Pan H.M.,National University of Singapore |
Beyer S.,Alliance Technology Group |
Beyer S.,1 CREATE Way and 04 13 14 Enterprise Wing |
Zhu Q.,National University of Singapore |
Trau D.,National University of Singapore
Advanced Functional Materials | Year: 2013
The unique inwards interweaving morphology of polyamines and polyacids within agarose hydrogels that leads to the formation of striated shells with different porosities within the spherical scaffold is reported. Microcompartments with sophisticated structures are commonly used in drug delivery, tissue engineering, and other biomedical applications. However, a method capable of producing well-defined, multiporous shells within a single compartment is still lacking. By the alternating deposition of polyallylamine (PA) and polystyrenesulfonic acid (PSS) in 1-butanol, at equal mass ratios, multiple levels of porosity are generated within an agarose microsphere.
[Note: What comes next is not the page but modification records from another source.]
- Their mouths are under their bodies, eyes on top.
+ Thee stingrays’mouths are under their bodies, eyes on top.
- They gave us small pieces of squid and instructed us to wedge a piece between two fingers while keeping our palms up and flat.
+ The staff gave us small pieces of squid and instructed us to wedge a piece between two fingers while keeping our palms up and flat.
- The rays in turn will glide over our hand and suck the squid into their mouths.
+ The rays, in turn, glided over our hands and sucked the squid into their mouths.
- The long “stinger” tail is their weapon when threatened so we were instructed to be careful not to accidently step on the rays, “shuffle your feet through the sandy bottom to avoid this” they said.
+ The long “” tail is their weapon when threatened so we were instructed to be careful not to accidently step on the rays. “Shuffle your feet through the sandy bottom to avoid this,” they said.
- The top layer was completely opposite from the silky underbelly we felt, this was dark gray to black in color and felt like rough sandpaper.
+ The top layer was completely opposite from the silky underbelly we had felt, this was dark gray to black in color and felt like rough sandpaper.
Each level of porosity is represented by a well-defined, concentric shell of interweaving PA and PSS layers. The number, thickness, and porosity of the striated shells can be easily controlled by varying the number of PA/PSS bilayers and the polymer concentration, respectively. The feasibility of utilizing this morphology for the assembly of a multi-shell porous spherical scaffold is validated by trapping different molecular weight dextrans within different regions of porosity. The unique interaction of polyacids and polyamines in hydrogels represents a facile and inexpensive approach to the development of intricate scaffold architectures. The inwards interweaving of polyamine and polyacid layers within an agarose matrix leads to the creation of well-defined, spherical multi-shells with different porosities. The higher the density of interweaving layers, the lower the porosity. The number and thickness of different levels of porosity are easily tuned by varying the number of polymer depositions and polymer concentration, respectively. © 2013 WILEY-VCH Verlag GmbH & Co. KGaA, Weinheim.